Castiglione was born in Casatico, near Mantua (Lombardy) into a family of the minor nobility, connected through his mother Luigia to the ruling Gonzagas of Mantua.

In 1494, at the age of sixteen, Castiglione was sent to Milan, then under the rule of Duke Ludovico Sforza, to begin his humanistic studies at the school of the renowned teacher of Greek and editor of Homer Demetrios Chalkokondyles (Latinized as Demetrius Calcondila), and Georgius Merula. In 1499, Castiglione's father died unexpectedly and Castiglione returned to Casatico to take his place as the male head of the family.
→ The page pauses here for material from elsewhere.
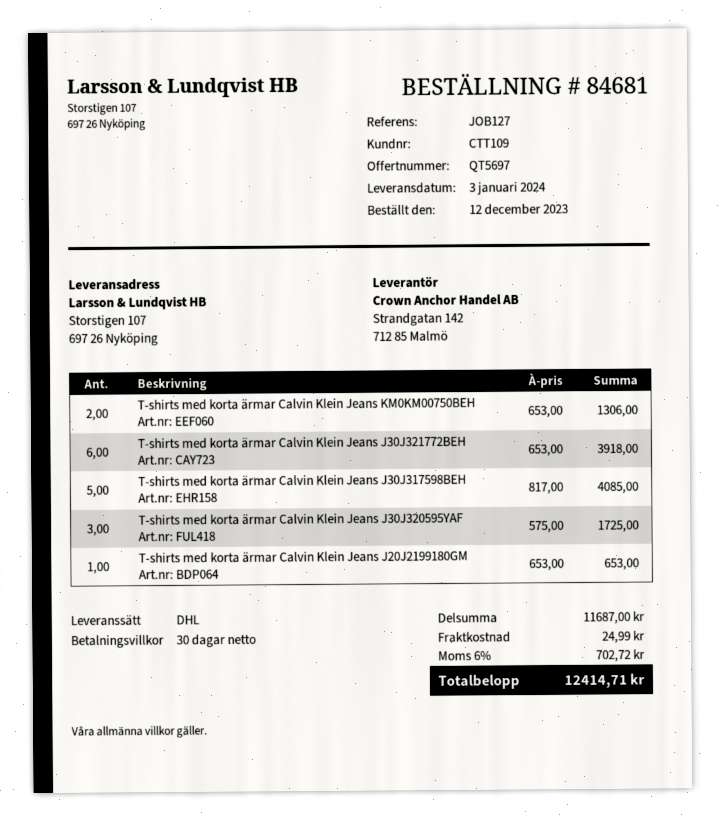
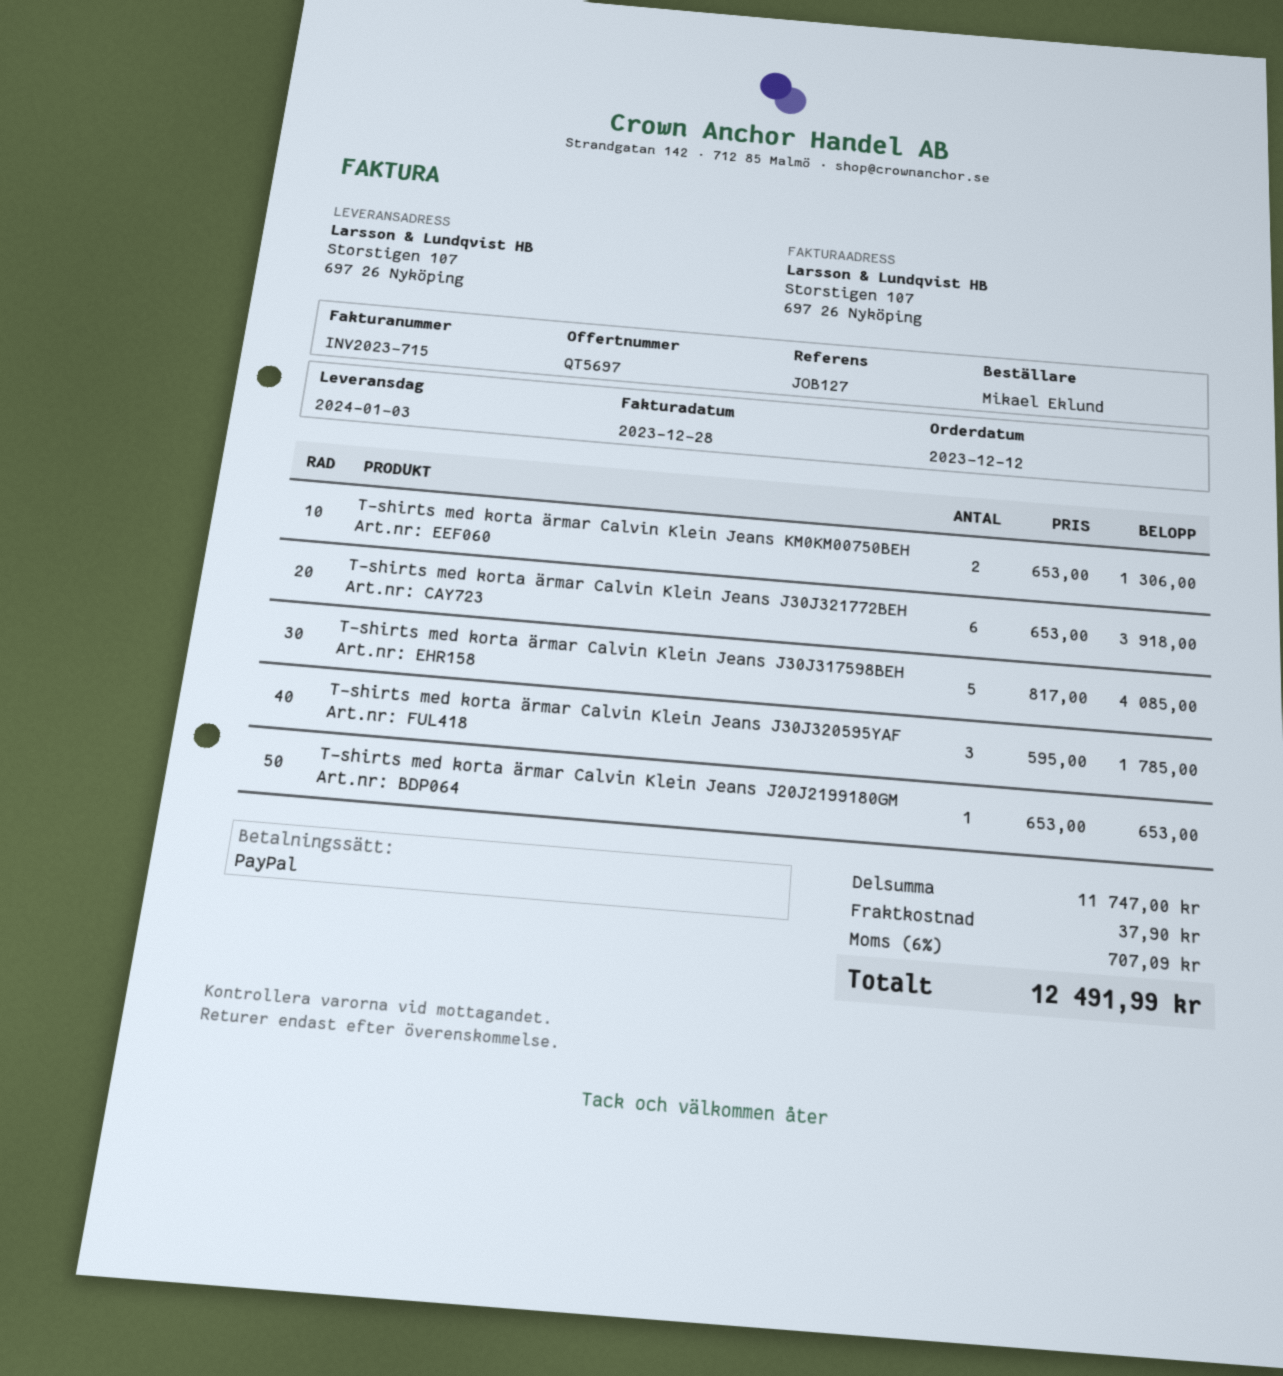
T-shirts med korta ärmar Calvin Klein Jeans J30J320595YAF: 3 x 575.00 = 1725.00 -> 3 x 595.00 = 1785.00
subtotal: 11687.00 -> 11747.00
shipping: 24.99 -> 37.90
tax: 6% = 702.72 -> 6% = 707.09
total: 12414.71 -> 12491.99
As such, Castiglione's duties included numerous official and diplomatic missions representing the Court of Francesco II Gonzaga, Marquess of Mantua, whom Castiglione accompanied in that year in Louis XII of France's royal entry into Milan. On a diplomatic mission to Rome, Castiglione met Francesco Gonzaga's brother-in-law, Guidobaldo da Montefeltro, Duke of Urbino, husband of Francesco's sister Elisabetta Gonzaga; and in 1504, a reluctant Francesco allowed Castiglione to leave and take up residence in that court.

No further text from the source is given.